▶ [Task prompt]: Go to the line with "[374,88,395,98] c#. ->" in the records below, then output it and each following line exactly, up to and including the line with "[378,121,397,133] c# ->". Skip pictures and add nothing.

▶ [Extracted material]:
□ □ □ □ □
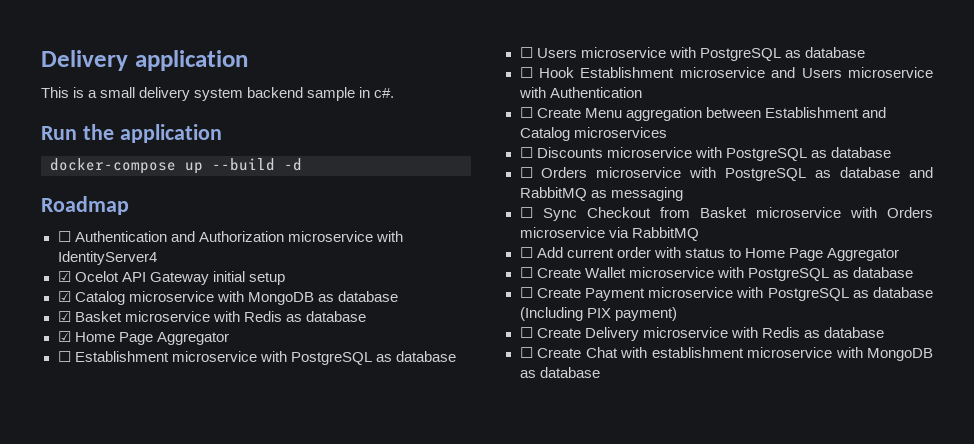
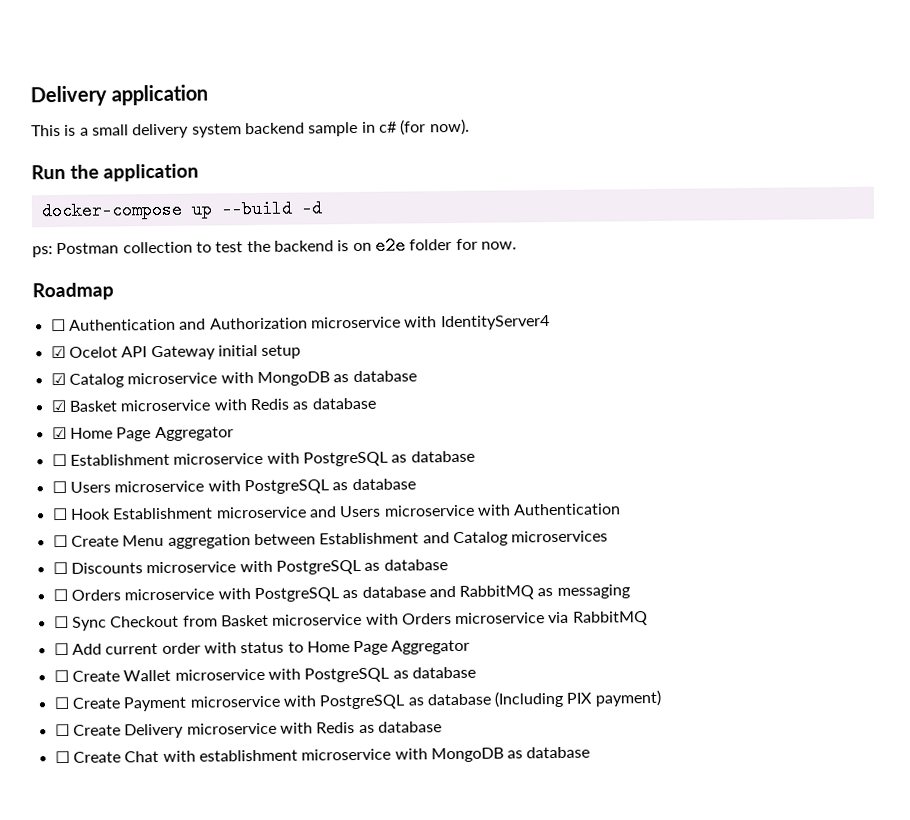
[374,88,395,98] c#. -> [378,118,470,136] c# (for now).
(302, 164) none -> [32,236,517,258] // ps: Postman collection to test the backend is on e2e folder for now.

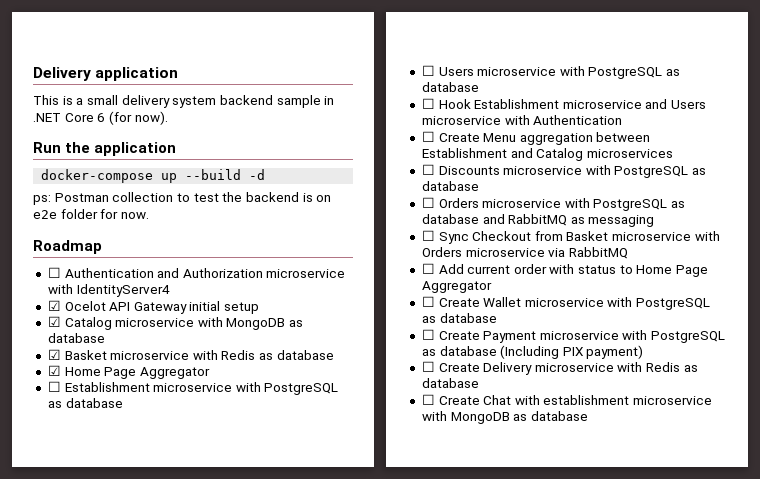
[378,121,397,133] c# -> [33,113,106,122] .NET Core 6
□ □ □ □ □
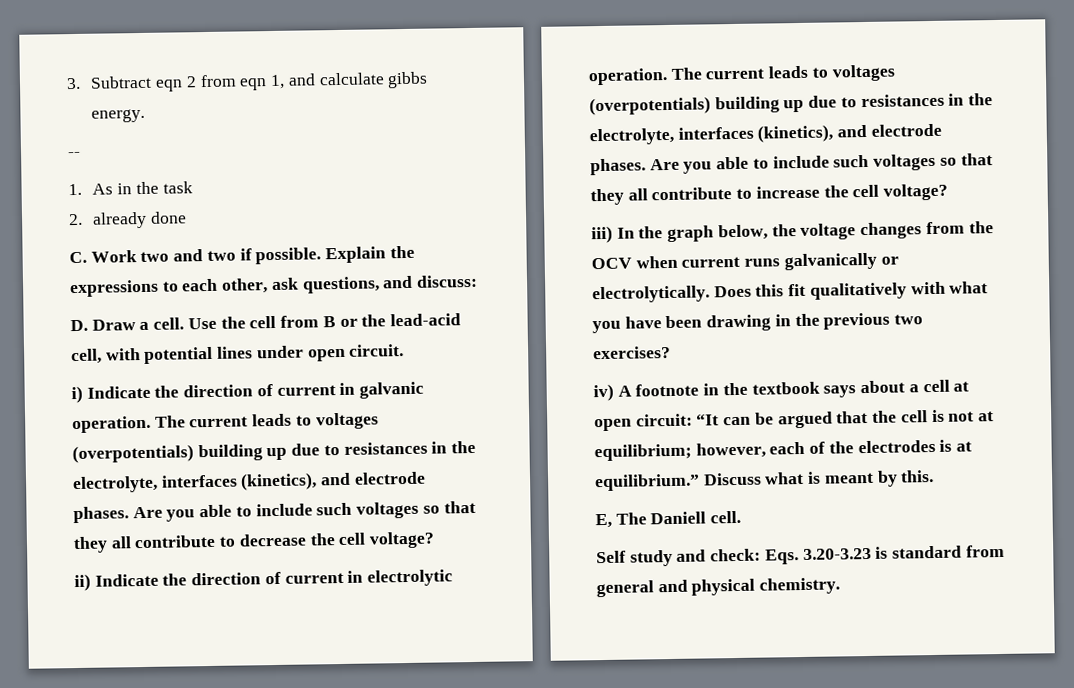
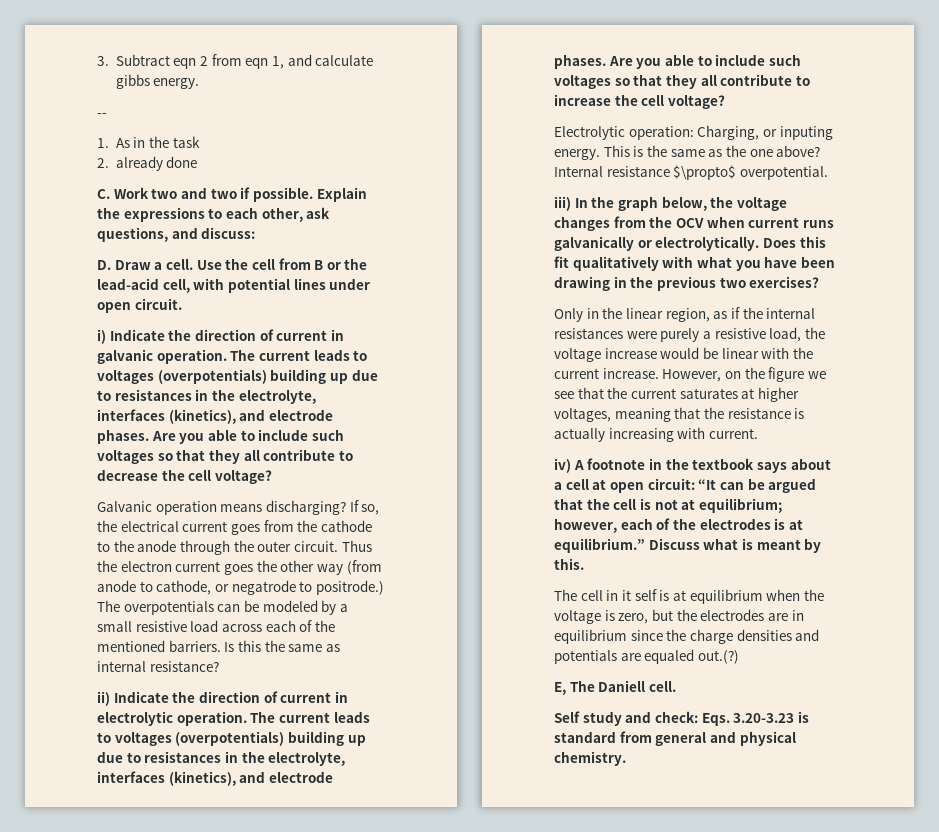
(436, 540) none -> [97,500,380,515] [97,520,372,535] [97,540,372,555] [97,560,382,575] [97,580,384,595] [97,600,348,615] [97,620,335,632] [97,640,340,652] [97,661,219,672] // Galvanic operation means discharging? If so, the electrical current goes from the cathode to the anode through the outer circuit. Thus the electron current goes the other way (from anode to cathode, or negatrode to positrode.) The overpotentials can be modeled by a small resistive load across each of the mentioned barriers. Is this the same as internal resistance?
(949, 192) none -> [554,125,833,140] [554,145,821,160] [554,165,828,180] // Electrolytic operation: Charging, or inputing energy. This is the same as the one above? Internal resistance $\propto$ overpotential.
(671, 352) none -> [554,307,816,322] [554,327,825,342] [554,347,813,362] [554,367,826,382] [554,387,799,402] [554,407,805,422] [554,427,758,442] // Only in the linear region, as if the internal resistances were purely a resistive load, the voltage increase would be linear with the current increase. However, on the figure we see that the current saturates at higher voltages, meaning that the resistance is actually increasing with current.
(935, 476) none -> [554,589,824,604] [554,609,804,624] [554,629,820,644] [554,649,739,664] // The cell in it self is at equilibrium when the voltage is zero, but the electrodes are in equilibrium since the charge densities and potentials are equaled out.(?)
□ □ □ □ □
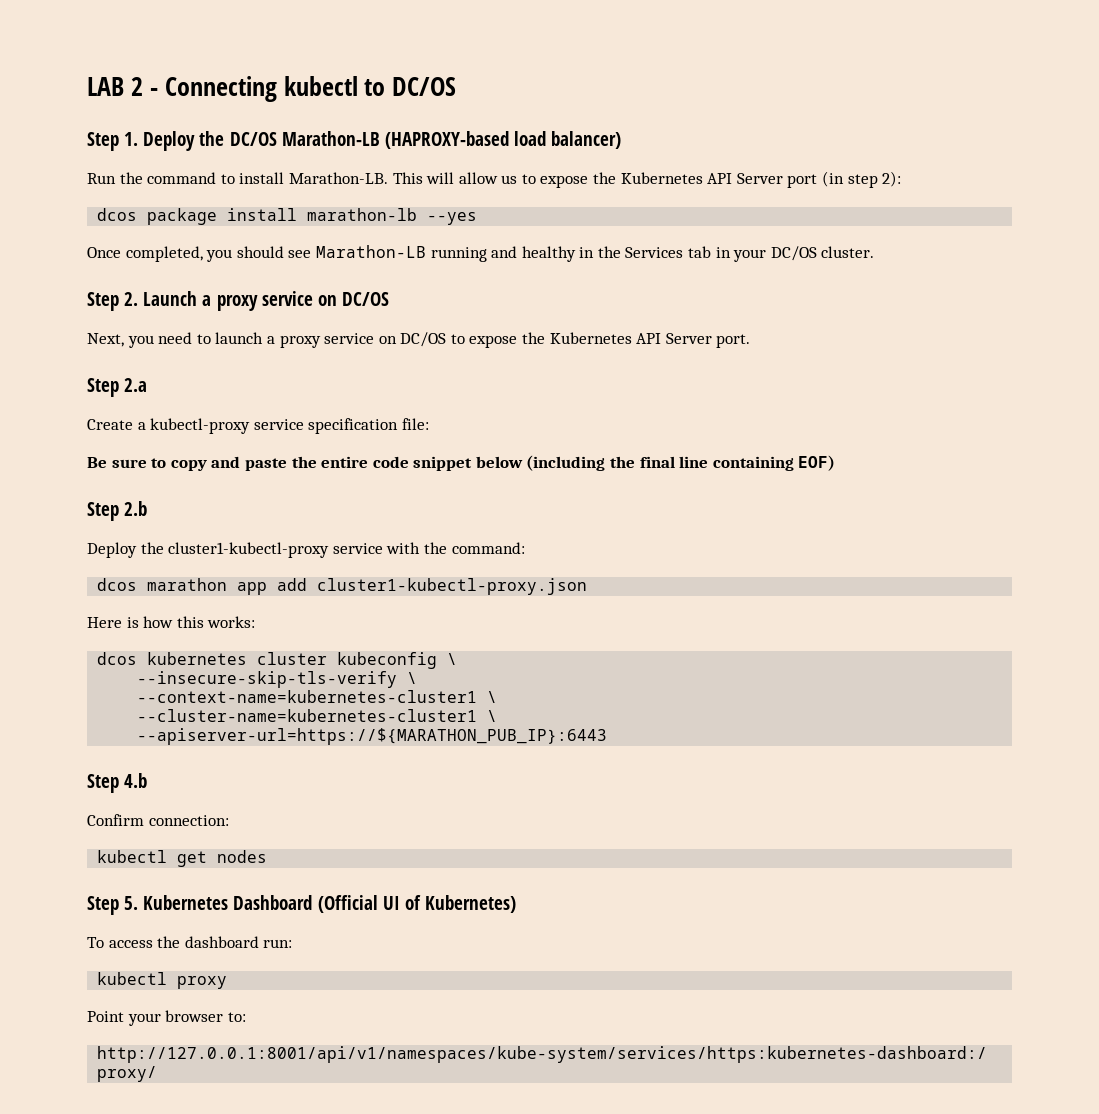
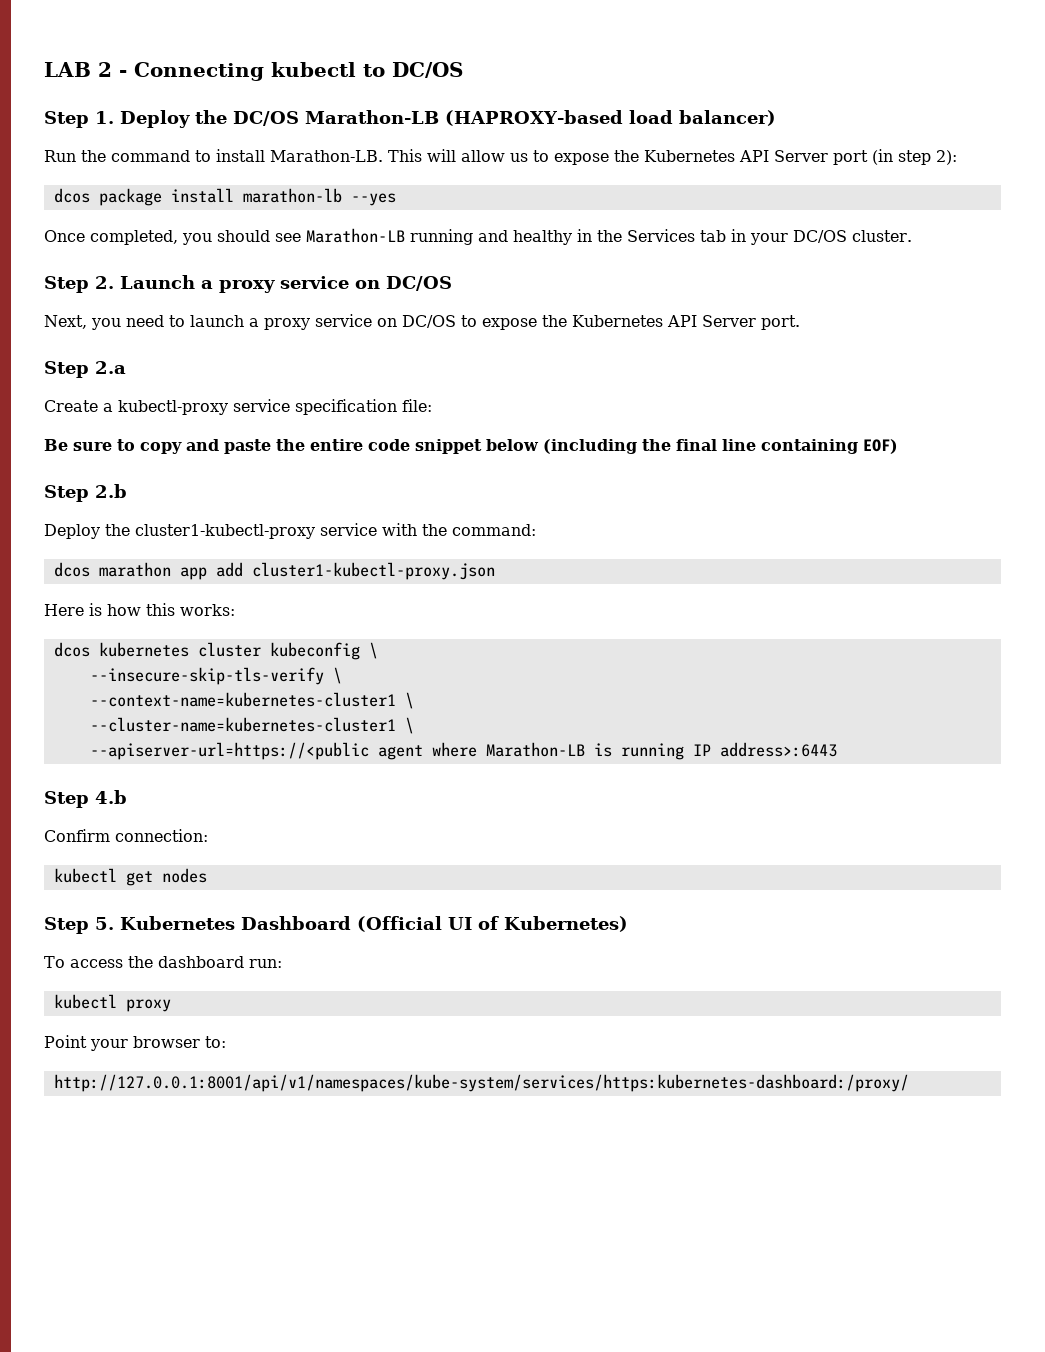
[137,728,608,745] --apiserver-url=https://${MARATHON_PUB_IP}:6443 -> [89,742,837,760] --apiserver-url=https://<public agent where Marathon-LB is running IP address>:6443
□ □ □ □ □
▶ [Solution to this exercise]:
[374,88,395,98] c#. -> [378,118,470,136] c# (for now).
(302, 164) none -> [32,236,517,258] // ps: Postman collection to test the backend is on e2e folder for now.

[378,121,397,133] c# -> [33,113,106,122] .NET Core 6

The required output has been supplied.